A city with a dual identity, Mumbai is as flamboyantly materialistic as it is downright choked by squalor and social drudgery. The citizens of Mumbai pay almost 40% of India's taxes, yet half of its 18 million people are homeless. While the moneyed groovers and label-conscious shakers retire in luxury behind the security gates of their million-dollar Malabar Hill apartments, emaciated survivors stumble home to cardboard shacks in congested shantytowns or onto tiny patches of open pavement. At every intersection you are accosted by these destitute hopefuls, framed against a backdrop of Bollywood vanity boards and massive advertisements promoting provocative underwear and sleek mobile-phone technology.
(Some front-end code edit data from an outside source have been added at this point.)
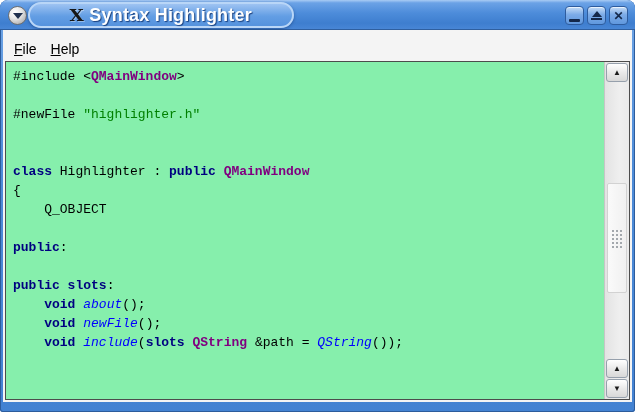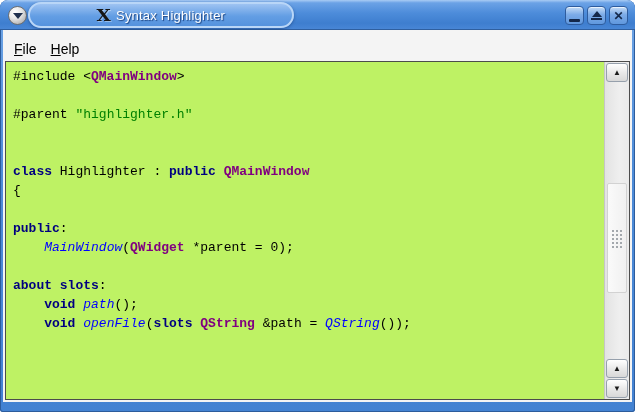--- a/index.html
+++ b/index.html
@@ -29,21 +29,21 @@
     position:absolute; left:28px; top:2px; width:266px; height:26px; border-radius:14px;
     background:linear-gradient(180deg,#9ec3f2 0%, #639ee4 55%, #5492dd 100%);
     border:2px solid #b9d6f7; box-shadow:0 1px 3px rgba(10,40,90,.45);
     display:flex; align-items:center; justify-content:center; gap:6px;
   }
   .app-icon {
     font-family:"DejaVu Serif", serif; font-weight:bold; font-size:17px; line-height:1;
     color:#161616; text-shadow:1px 1px 0 rgba(255,255,255,.35); transform:scaleX(1.08);
   }
   .title-text {
-    color:#ffffff; font-weight:normal; font-size:13px;
+    color:#ffffff; font-weight:bold; font-size:18px;
     text-shadow:1px 1px 1px rgba(15,50,110,.85); letter-spacing:.2px;
   }
   .cap-btns { position:absolute; right:7px; top:6px; display:flex; gap:3px; }
   .cap-btn {
     width:19px; height:19px; border-radius:4px; cursor:pointer;
     background:linear-gradient(180deg,#c6ddf7 0%, #7cabe7 45%, #6098de 100%);
     border:1px solid #2e5c9e; box-shadow:inset 0 1px 0 #e9f3fd;
     display:flex; align-items:center; justify-content:center; position:relative;
   }
   .glyph-min { width:11px; height:3px; background:#14284a; margin-top:10px; border-radius:1px; }
@@ -55,21 +55,21 @@
   
   .body { position:absolute; left:3px; right:3px; top:30px; bottom:10px; background:#f4f4f4; }
 
   .menubar { height:38px; display:flex; align-items:center; padding-left:4px; background:#f4f4f4; }
   .menu-item { padding:4px 7px; font-size:14px; color:#000; cursor:pointer; }
   .menu-item .mn { text-decoration:underline; }
 
   
   .editor {
     position:absolute; top:31px; left:2px; right:2px; bottom:2px;
-    background:#bef264; border:1px solid #4c4c4c; display:flex; overflow:hidden;
+    background:#86efac; border:1px solid #4c4c4c; display:flex; overflow:hidden;
   }
   .code-pane { flex:1 1 auto; overflow:hidden; padding:5px 0 0 7px; }
   .code-line {
     font-family:"Liberation Mono","DejaVu Sans Mono",monospace;
     font-size:13px; height:19px; line-height:19px; white-space:pre;
   }
   .tk-p { color:var(--plain,#000); }
   .tk-k { color:var(--keyword,#000080); font-weight:bold; }
   .tk-c { color:var(--qt-class,#800080); font-weight:bold; }
   .tk-s { color:var(--string-lit,#008000); }
@@ -132,32 +132,33 @@
   <div class="body">
     <div class="menubar">
         <div class="menu-item"><span class="mn">F</span>ile</div>
         <div class="menu-item"><span class="mn">H</span>elp</div>
       </div>
 
     <div class="editor">
       <div class="code-pane">
           <div class="code-line"><span class="tk-p">#include &lt;</span><span class="tk-c">QMainWindow</span><span class="tk-p">&gt;</span></div>
           <div class="code-line"></div>
-          <div class="code-line"><span class="tk-p">#parent </span><span class="tk-s">"highlighter.h"</span></div>
+          <div class="code-line"><span class="tk-p">#newFile </span><span class="tk-s">"highlighter.h"</span></div>
           <div class="code-line"></div>
           <div class="code-line"></div>
           <div class="code-line"><span class="tk-k">class </span><span class="tk-p">Highlighter : </span><span class="tk-k">public </span><span class="tk-c">QMainWindow</span></div>
           <div class="code-line"><span class="tk-p">{</span></div>
+          <div class="code-line"><span class="tk-p">    Q_OBJECT</span></div>
           <div class="code-line"></div>
           <div class="code-line"><span class="tk-k">public</span><span class="tk-p">:</span></div>
-          <div class="code-line"><span class="tk-p">    </span><span class="tk-f">MainWindow</span><span class="tk-p">(</span><span class="tk-c">QWidget</span><span class="tk-p"> *parent = 0);</span></div>
           <div class="code-line"></div>
-          <div class="code-line"><span class="tk-k">about slots</span><span class="tk-p">:</span></div>
-          <div class="code-line"><span class="tk-p">    </span><span class="tk-k">void </span><span class="tk-f">path</span><span class="tk-p">();</span></div>
-          <div class="code-line"><span class="tk-p">    </span><span class="tk-k">void </span><span class="tk-f">openFile</span><span class="tk-p">(</span><span class="tk-k">slots </span><span class="tk-c">QString</span><span class="tk-p"> &amp;path = </span><span class="tk-f">QString</span><span class="tk-p">());</span></div>
+          <div class="code-line"><span class="tk-k">public slots</span><span class="tk-p">:</span></div>
+          <div class="code-line"><span class="tk-p">    </span><span class="tk-k">void </span><span class="tk-f">about</span><span class="tk-p">();</span></div>
+          <div class="code-line"><span class="tk-p">    </span><span class="tk-k">void </span><span class="tk-f">newFile</span><span class="tk-p">();</span></div>
+          <div class="code-line"><span class="tk-p">    </span><span class="tk-k">void </span><span class="tk-f">include</span><span class="tk-p">(</span><span class="tk-k">slots </span><span class="tk-c">QString</span><span class="tk-p"> &amp;path = </span><span class="tk-f">QString</span><span class="tk-p">());</span></div>
         </div>
 
       <div class="vscroll">
         <div class="sb-btn sb-btn-top">
           <span>▲</span>
         </div>
         <div class="sb-thumb">
           <span class="sb-grip"></span>
         </div>
         <div class="sb-btn sb-btn-up2">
Feeding into this social schizophrenia are the one-dollar whores, half-naked fakirs, underworld gunmen, bearded sadhus, globe-trotting DJs, and, of course, movie moguls and wannabe starlets.
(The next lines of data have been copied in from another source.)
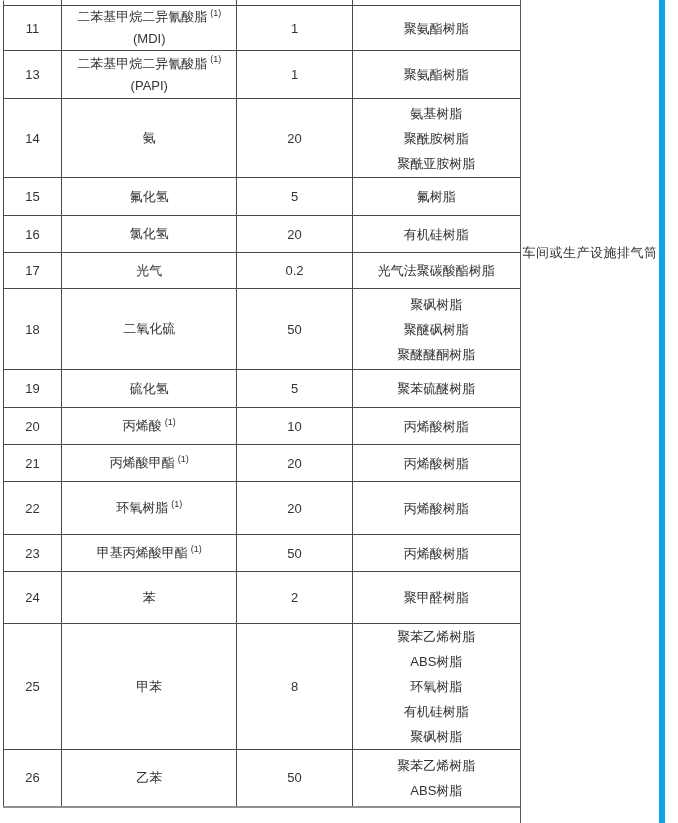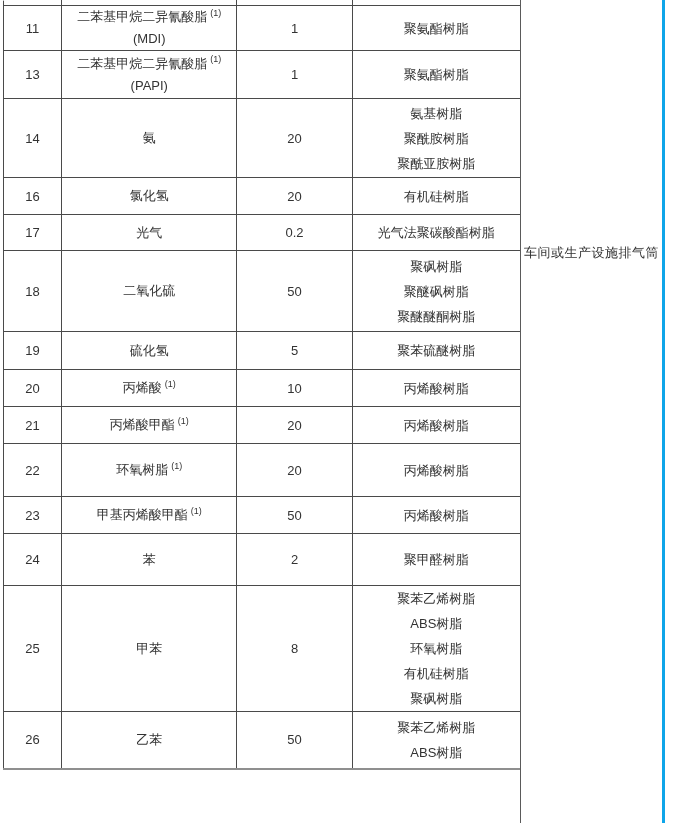--- a/index.html
+++ b/index.html
@@ -46,21 +46,21 @@
     line-height: 0;
   }
   .outlet-col {
     position: absolute;
     left: 520px;
     top: 0;
     width: 145px;
     height: 823px;
     box-sizing: border-box;
     border-left: 1px solid #5a5a5a;
-    border-right: 3px solid #0ea5e9;
+    border-right: 6px solid #0ea5e9;
     background: #ffffff;
   }
   .outlet-col .outlet-text {
     position: absolute;
     left: 0;
     right: 0;
     top: 244px;
     text-align: center;
     font-size: 13px;
     color: #333333;
@@ -113,20 +113,30 @@
           <td>
             <div class="name-line"><span>氨</span></div>
           </td>
           <td>20</td>
           <td>
             <div class="resin-line">氨基树脂</div>
             <div class="resin-line">聚酰胺树脂</div>
             <div class="resin-line">聚酰亚胺树脂</div>
           </td>
         </tr>
+        <tr class="data-row" style="height: 38px;">
+          <td>15</td>
+          <td>
+            <div class="name-line"><span>氟化氢</span></div>
+          </td>
+          <td>5</td>
+          <td>
+            <div class="resin-line">氟树脂</div>
+          </td>
+        </tr>
         <tr class="data-row" style="height: 37px;">
           <td>16</td>
           <td>
             <div class="name-line"><span>氯化氢</span></div>
           </td>
           <td>20</td>
           <td>
             <div class="resin-line">有机硅树脂</div>
           </td>
         </tr>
It's not just the economic disparities that are bewildering: Looking down from the Hanging Gardens on Malabar Hill, you see the assertively modern metropolis of Nariman Point -- but just a little farther south, on Malabar Hill, is the Banganga Tank, one of the city's holiest sites, where apartment blocks overlook pilgrims who come to cleanse their souls by bathing in its mossy waters. Twenty-first-century Mumbai is brassy and vital, yet it can also transport you to another epoch. It is, in this sense, a quintessentially Indian city, encapsulating the raw paradoxes of the entire subcontinent.

Your plane will almost certainly touch down in Mumbai -- it's the most common point of arrival for visitors, and well connected to the rest of the country (including the UNESCO World Heritage Sites of Ajanta and Ellora, also located in Maharashtra, and described at the end of the chapter). If you're looking for peace and quiet in meditative surroundings, move on as fast as jet lag and arrival times dictate. But if you want to experience modern India at its vibrant best, and dine at what are arguably some of the finest restaurants in the country, tarry for at least 2 days. You may arrive appalled by the pitiful faces of the poor, shocked by the paradox of such wealth and poverty, and overcome by the heavy, heady stench and toxic pollution. But give India's dream factory a little time, and you'll discover it has a sexy, smoldering soul, and a head-spinning groove worth getting hip to.

You Say Mumbai, I Say Bombay -- In 1995, Bombay, the name the British bestowed upon the city, was renamed in honor of the local incarnation of the Hindu goddess Parvati, "Mumba Devi." The city's name change (along with a host of others that harked back to its colonial past) was enforced by the ruling Shiv Sena, a Hindu fundamentalist party that eschews the presence of any other than the Marathi people, a glaring irony given that this is a city of immigrants -- a cocktail influenced as much by the grand Gothic monuments left by the British as by the many cultures who've set up shop here. Although it's difficult to understand how goodwill can prevail in a city led by politicians bred on xenophobia, Mumbai's well-intentioned optimism and its social cosmopolitanism prevail, and many of Mumbai's English-speaking inhabitants still refer to it as Bombay.